▶ _AIM OF THE TASK_
Take every line from the records below that includes the word "arrow".

▶ _EXTRACTED RECORDS_
-----

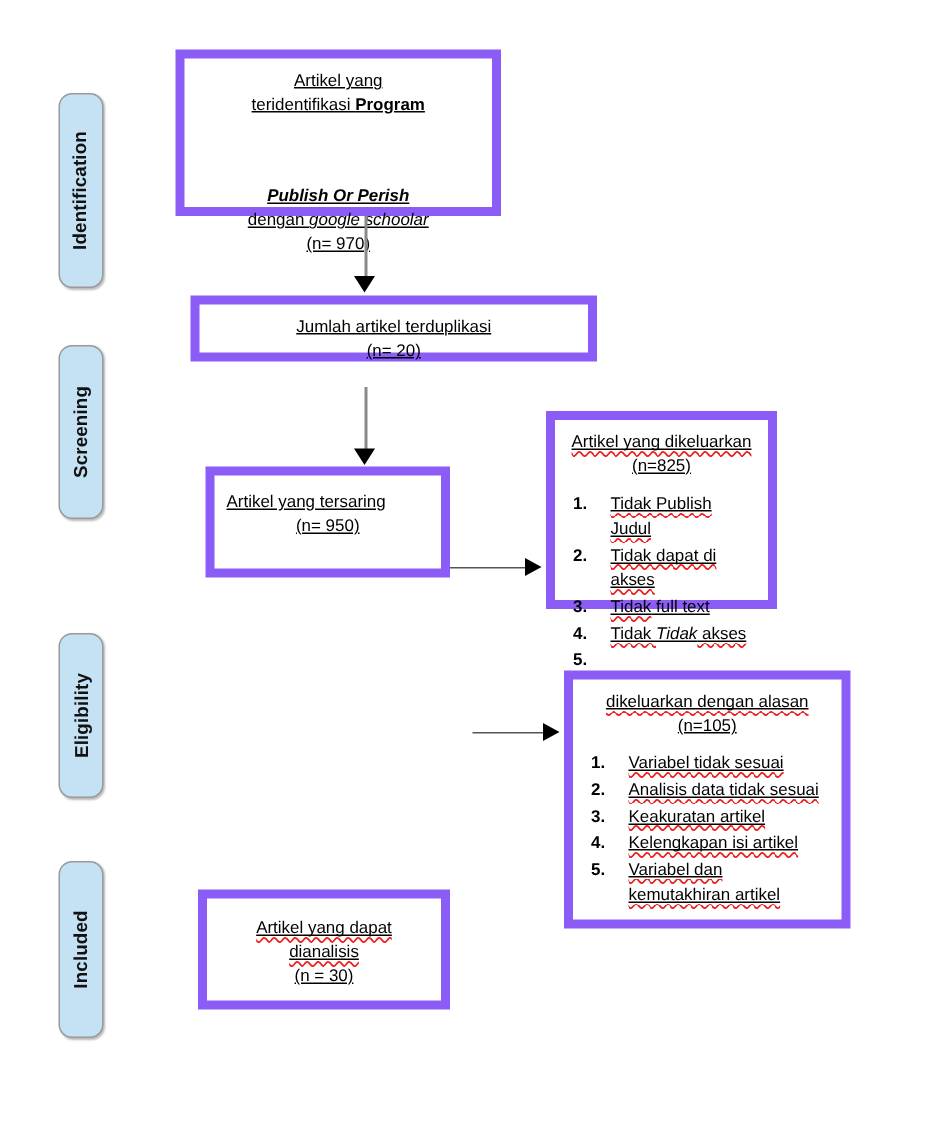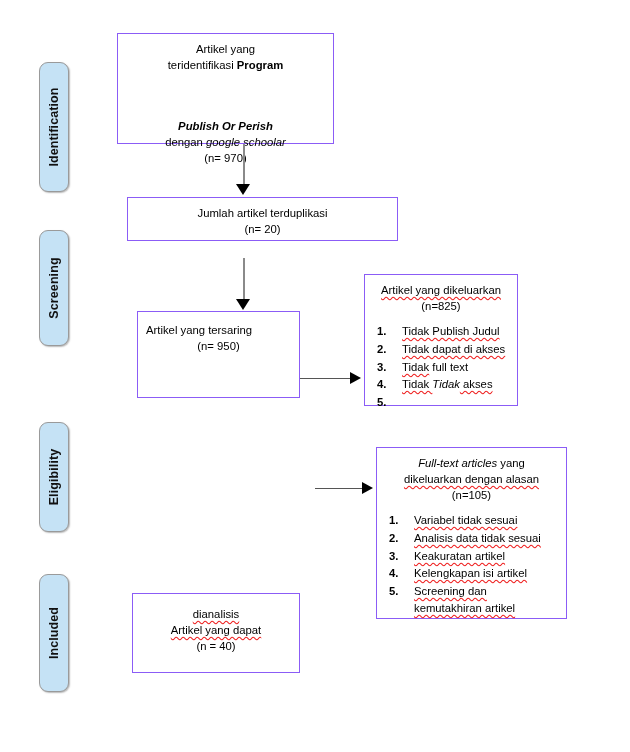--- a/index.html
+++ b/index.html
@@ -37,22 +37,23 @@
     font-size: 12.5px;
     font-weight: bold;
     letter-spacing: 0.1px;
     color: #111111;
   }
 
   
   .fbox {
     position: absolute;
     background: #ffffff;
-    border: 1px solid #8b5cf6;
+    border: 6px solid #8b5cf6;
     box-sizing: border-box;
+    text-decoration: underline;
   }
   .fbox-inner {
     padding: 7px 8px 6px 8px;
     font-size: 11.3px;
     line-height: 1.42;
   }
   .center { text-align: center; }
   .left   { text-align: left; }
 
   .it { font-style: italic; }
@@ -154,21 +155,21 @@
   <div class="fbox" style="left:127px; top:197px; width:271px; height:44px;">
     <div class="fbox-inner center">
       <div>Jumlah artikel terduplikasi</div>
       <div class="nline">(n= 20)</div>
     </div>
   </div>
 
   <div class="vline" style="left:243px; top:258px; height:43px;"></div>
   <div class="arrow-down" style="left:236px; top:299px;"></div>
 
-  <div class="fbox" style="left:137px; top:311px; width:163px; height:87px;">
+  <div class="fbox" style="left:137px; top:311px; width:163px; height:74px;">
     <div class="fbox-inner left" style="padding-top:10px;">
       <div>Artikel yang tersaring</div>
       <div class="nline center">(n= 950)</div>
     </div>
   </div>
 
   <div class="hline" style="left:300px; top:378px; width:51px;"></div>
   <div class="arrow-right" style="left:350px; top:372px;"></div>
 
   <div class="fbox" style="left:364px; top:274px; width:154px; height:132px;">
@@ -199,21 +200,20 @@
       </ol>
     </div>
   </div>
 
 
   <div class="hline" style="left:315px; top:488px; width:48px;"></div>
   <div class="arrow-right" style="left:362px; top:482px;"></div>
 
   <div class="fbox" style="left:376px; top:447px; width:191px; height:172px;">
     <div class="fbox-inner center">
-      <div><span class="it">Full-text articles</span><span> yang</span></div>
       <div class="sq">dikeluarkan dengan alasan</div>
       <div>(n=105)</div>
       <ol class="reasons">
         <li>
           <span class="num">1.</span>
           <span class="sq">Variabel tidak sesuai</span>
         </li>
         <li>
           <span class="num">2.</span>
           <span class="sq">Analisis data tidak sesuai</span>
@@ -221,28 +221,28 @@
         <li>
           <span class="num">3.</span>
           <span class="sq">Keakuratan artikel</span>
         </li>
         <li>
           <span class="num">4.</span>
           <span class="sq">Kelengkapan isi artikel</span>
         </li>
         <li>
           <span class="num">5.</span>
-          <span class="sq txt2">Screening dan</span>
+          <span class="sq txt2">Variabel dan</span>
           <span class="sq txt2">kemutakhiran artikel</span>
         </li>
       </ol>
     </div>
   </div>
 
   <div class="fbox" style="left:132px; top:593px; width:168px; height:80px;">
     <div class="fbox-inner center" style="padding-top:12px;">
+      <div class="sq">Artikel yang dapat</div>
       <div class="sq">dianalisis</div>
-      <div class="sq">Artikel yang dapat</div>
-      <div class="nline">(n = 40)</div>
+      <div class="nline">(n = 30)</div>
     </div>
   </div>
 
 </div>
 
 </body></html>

-----

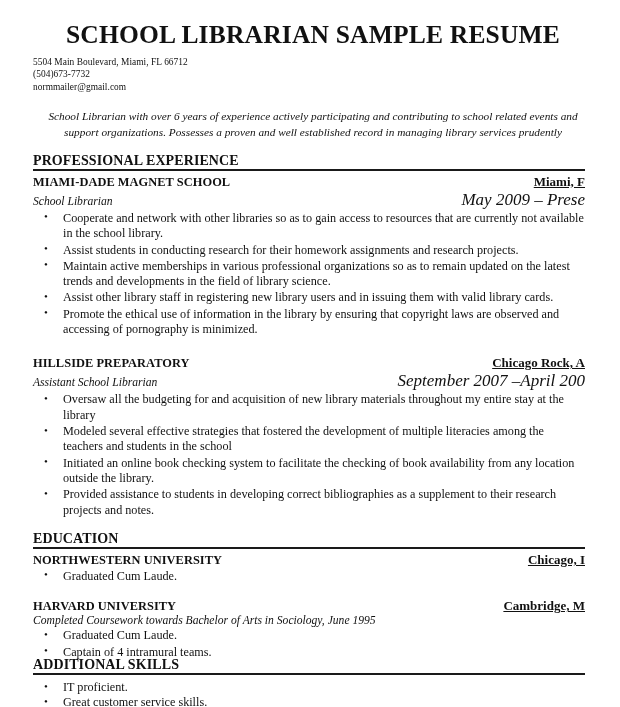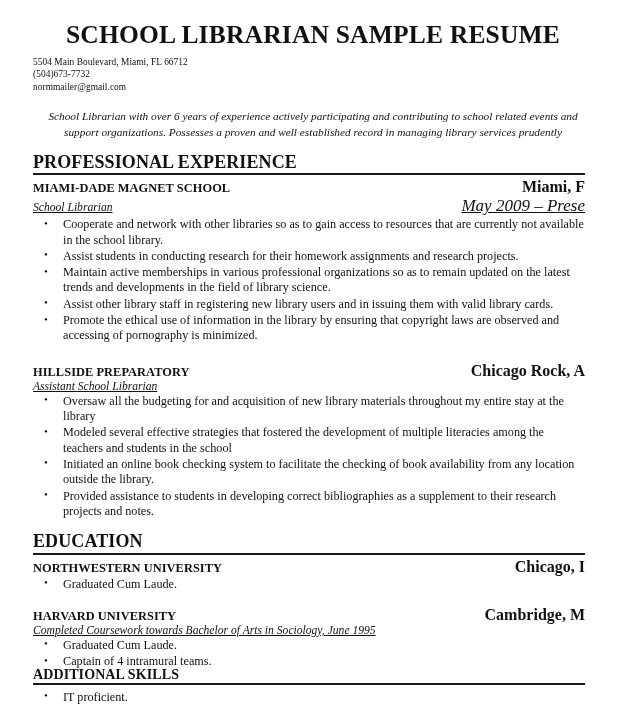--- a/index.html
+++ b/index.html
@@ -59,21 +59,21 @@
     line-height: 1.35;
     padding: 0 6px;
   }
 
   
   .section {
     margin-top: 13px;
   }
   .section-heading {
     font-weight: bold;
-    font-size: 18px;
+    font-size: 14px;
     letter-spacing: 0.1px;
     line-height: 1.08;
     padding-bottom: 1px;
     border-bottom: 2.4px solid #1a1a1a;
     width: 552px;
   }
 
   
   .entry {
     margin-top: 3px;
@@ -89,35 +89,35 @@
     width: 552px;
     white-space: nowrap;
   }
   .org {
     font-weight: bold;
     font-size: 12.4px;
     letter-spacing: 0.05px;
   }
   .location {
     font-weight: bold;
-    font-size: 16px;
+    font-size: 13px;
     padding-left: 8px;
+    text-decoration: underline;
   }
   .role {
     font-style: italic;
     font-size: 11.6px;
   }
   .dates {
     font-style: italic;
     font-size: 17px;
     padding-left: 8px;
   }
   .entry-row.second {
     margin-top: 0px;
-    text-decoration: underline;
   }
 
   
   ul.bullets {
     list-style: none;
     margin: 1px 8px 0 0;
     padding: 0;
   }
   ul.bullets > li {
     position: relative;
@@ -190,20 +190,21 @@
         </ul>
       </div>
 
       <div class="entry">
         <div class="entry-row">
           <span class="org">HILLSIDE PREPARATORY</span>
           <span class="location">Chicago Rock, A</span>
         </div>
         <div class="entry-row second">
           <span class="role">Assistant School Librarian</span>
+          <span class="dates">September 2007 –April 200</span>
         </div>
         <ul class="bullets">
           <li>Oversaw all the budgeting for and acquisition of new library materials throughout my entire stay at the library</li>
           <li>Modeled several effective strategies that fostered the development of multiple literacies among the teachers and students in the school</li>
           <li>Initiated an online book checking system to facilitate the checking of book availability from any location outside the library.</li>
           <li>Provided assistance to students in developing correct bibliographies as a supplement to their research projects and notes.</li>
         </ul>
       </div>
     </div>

-----

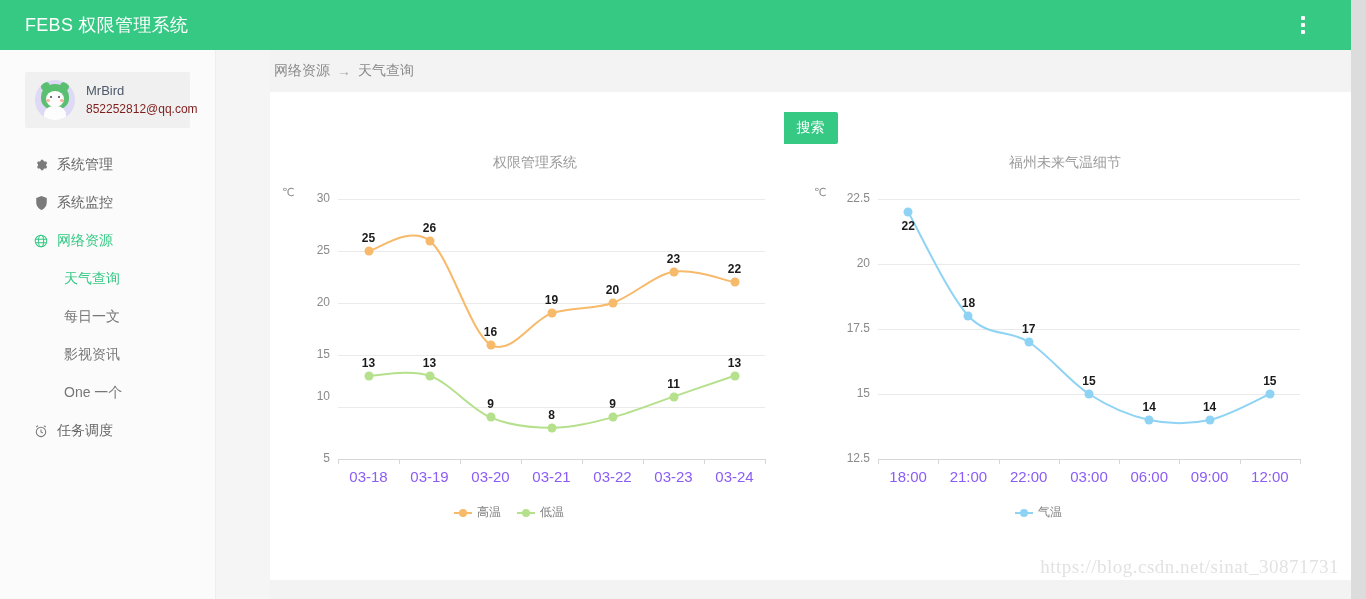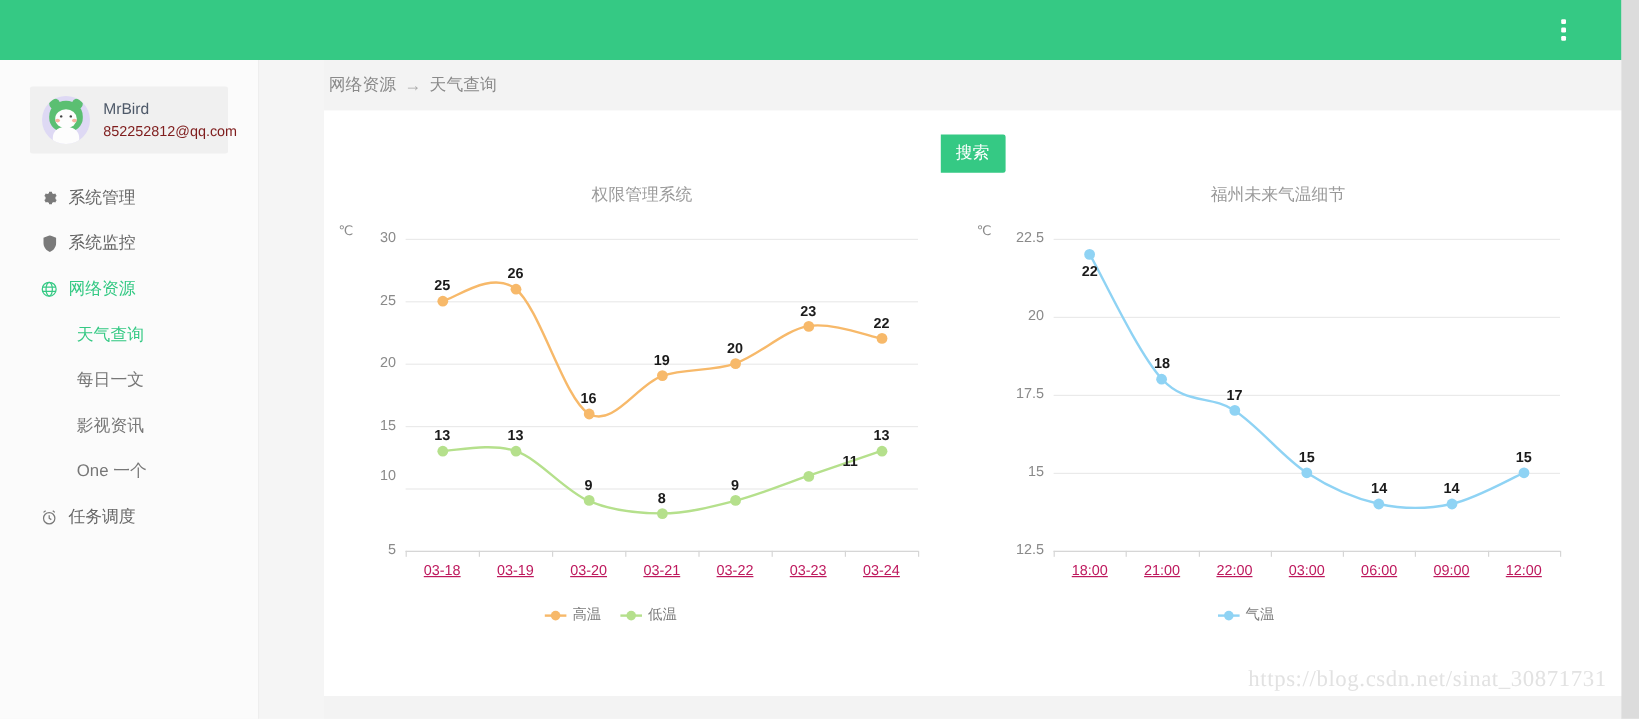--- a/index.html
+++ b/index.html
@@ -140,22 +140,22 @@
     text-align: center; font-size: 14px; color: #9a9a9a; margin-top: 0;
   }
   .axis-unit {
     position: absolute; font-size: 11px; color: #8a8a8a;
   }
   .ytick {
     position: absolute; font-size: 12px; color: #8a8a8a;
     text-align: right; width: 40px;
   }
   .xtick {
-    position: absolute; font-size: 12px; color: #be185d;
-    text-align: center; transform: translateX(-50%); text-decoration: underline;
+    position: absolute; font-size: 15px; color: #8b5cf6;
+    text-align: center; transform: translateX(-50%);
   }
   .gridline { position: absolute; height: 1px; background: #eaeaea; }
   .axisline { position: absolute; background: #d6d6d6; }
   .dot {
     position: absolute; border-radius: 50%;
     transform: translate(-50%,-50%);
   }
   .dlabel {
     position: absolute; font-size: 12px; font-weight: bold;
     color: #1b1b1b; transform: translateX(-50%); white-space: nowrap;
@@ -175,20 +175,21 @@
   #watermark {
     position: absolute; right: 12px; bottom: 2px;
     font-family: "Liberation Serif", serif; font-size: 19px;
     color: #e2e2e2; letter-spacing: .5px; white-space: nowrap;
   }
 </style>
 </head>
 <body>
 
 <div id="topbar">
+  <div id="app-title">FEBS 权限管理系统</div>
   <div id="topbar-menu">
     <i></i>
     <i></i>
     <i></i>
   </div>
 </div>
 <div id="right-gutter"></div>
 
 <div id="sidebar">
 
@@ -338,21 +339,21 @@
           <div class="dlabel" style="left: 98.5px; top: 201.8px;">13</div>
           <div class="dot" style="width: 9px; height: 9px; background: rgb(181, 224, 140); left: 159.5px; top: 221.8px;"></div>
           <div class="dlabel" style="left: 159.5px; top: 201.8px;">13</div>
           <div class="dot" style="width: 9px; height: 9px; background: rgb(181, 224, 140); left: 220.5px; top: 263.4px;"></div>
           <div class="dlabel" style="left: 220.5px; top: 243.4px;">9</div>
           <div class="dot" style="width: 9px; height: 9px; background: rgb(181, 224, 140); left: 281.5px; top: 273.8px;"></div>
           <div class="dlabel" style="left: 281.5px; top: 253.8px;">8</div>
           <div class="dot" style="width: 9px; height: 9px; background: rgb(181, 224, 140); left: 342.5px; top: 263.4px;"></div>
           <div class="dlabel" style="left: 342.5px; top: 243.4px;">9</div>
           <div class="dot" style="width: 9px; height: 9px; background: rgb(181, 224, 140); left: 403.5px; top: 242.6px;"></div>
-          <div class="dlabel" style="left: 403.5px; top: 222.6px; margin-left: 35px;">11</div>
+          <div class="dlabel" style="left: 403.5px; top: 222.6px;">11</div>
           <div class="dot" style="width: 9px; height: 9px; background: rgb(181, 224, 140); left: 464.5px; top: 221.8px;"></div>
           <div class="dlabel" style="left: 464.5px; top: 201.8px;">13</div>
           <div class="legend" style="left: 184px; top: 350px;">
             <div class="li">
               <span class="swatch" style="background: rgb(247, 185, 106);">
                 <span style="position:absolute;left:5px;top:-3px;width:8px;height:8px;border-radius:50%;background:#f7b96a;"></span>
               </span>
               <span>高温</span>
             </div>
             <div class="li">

-----

▶ _TASK SOLUTION_
   <div class="arrow-down" style="left:236px; top:299px;"></div>
   <div class="arrow-right" style="left:350px; top:372px;"></div>
   <div class="arrow-right" style="left:362px; top:482px;"></div>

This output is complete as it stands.